------ DATA SUPPLIED

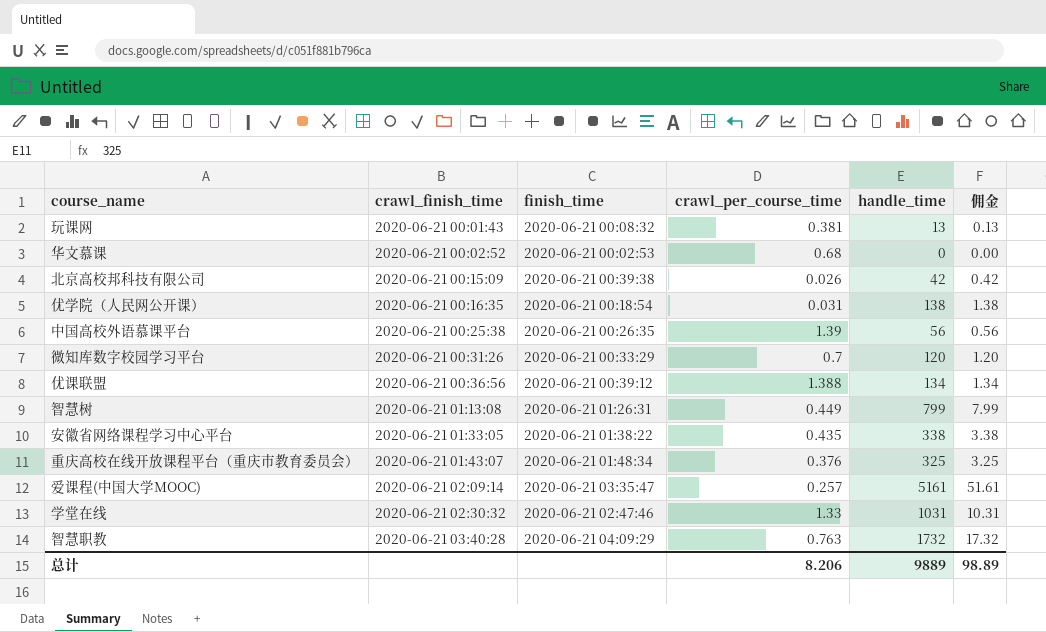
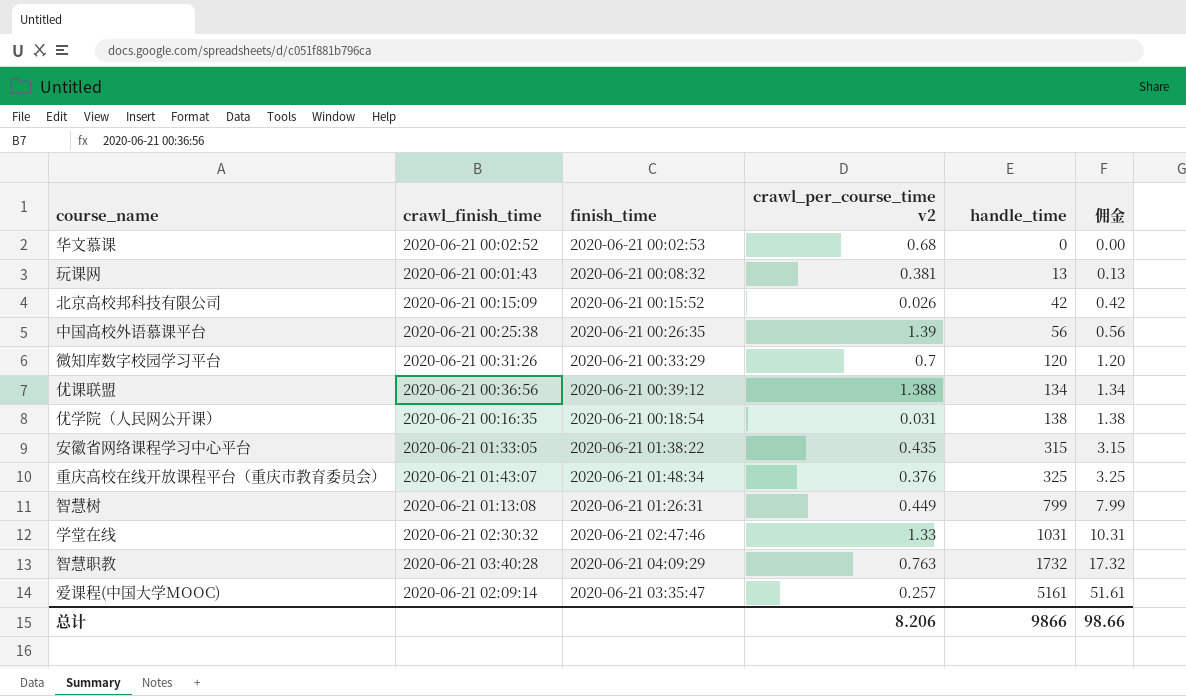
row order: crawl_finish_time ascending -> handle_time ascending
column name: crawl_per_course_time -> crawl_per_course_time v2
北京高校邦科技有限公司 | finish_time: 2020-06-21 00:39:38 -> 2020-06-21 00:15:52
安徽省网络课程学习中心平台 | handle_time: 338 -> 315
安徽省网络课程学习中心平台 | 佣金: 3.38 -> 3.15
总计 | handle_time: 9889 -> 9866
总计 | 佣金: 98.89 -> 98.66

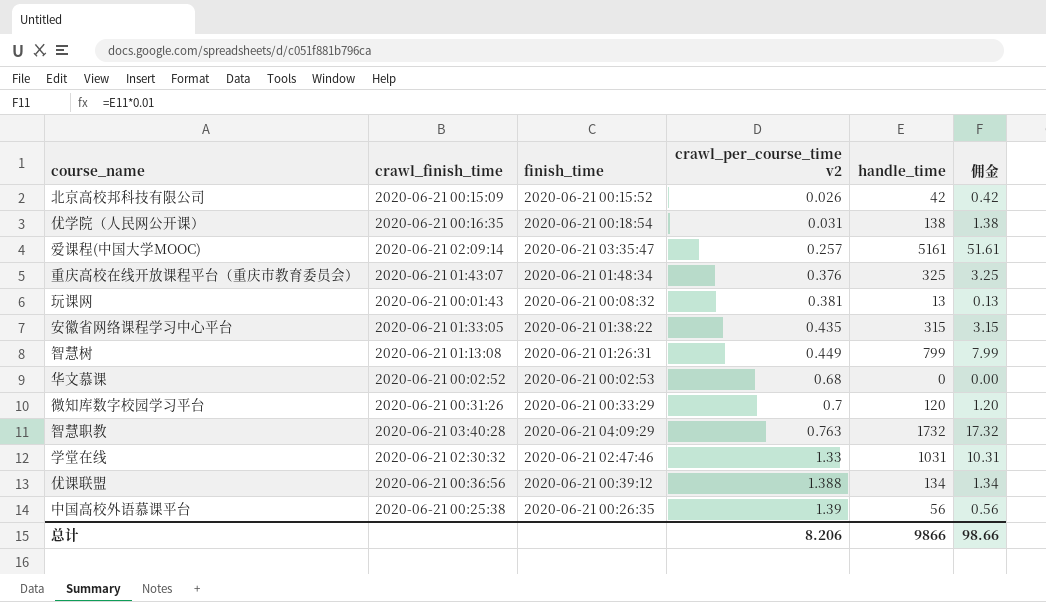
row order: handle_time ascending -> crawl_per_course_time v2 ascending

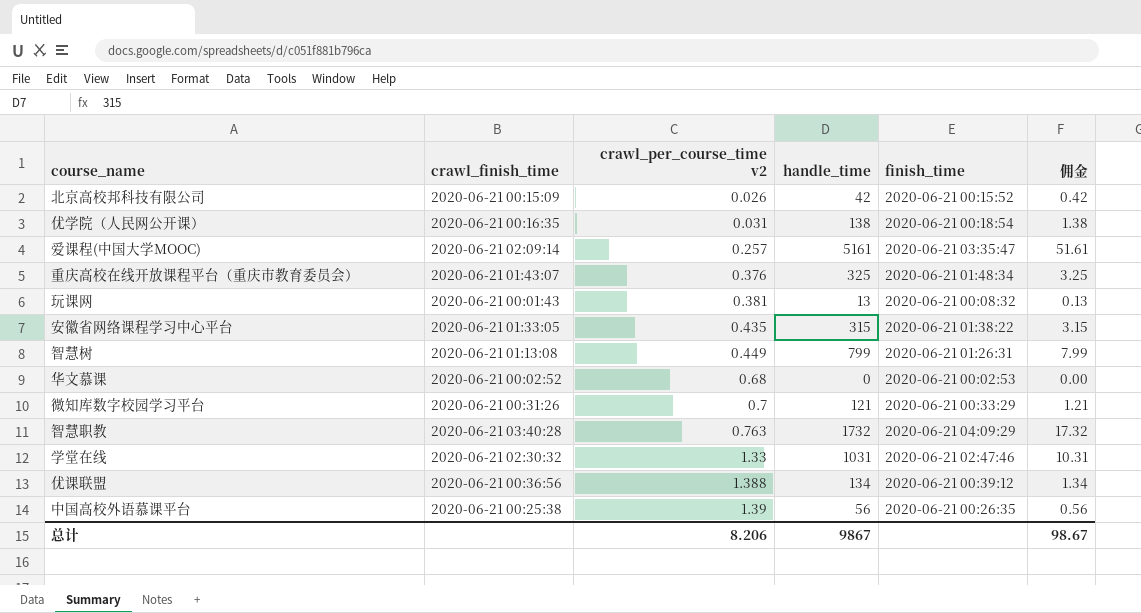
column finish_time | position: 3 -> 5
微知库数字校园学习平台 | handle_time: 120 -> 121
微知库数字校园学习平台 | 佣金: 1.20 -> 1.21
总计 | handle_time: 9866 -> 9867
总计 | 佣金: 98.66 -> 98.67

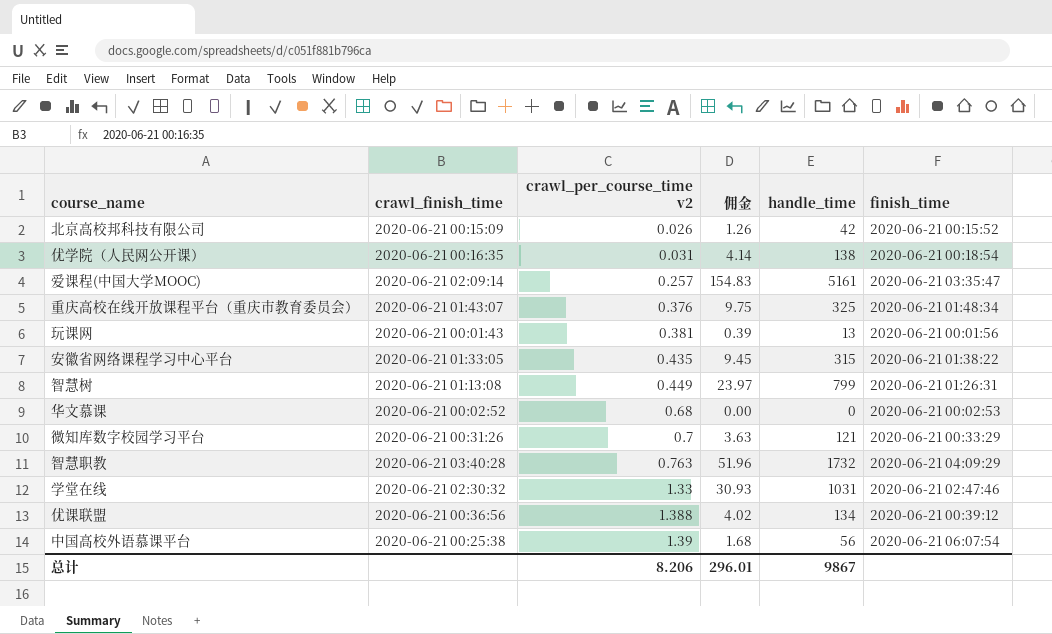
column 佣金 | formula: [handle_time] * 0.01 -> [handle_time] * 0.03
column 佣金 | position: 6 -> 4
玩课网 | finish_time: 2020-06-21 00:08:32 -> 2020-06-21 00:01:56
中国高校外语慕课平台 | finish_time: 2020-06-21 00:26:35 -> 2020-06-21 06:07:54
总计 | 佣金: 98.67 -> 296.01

------------

> [TO DO]: Reproduce every record above exactly, but leave out the pictures.

> [SOLUTION TO THIS EXERCISE]:
row order: crawl_finish_time ascending -> handle_time ascending
column name: crawl_per_course_time -> crawl_per_course_time v2
北京高校邦科技有限公司 | finish_time: 2020-06-21 00:39:38 -> 2020-06-21 00:15:52
安徽省网络课程学习中心平台 | handle_time: 338 -> 315
安徽省网络课程学习中心平台 | 佣金: 3.38 -> 3.15
总计 | handle_time: 9889 -> 9866
总计 | 佣金: 98.89 -> 98.66

row order: handle_time ascending -> crawl_per_course_time v2 ascending

column finish_time | position: 3 -> 5
微知库数字校园学习平台 | handle_time: 120 -> 121
微知库数字校园学习平台 | 佣金: 1.20 -> 1.21
总计 | handle_time: 9866 -> 9867
总计 | 佣金: 98.66 -> 98.67

column 佣金 | formula: [handle_time] * 0.01 -> [handle_time] * 0.03
column 佣金 | position: 6 -> 4
玩课网 | finish_time: 2020-06-21 00:08:32 -> 2020-06-21 00:01:56
中国高校外语慕课平台 | finish_time: 2020-06-21 00:26:35 -> 2020-06-21 06:07:54
总计 | 佣金: 98.67 -> 296.01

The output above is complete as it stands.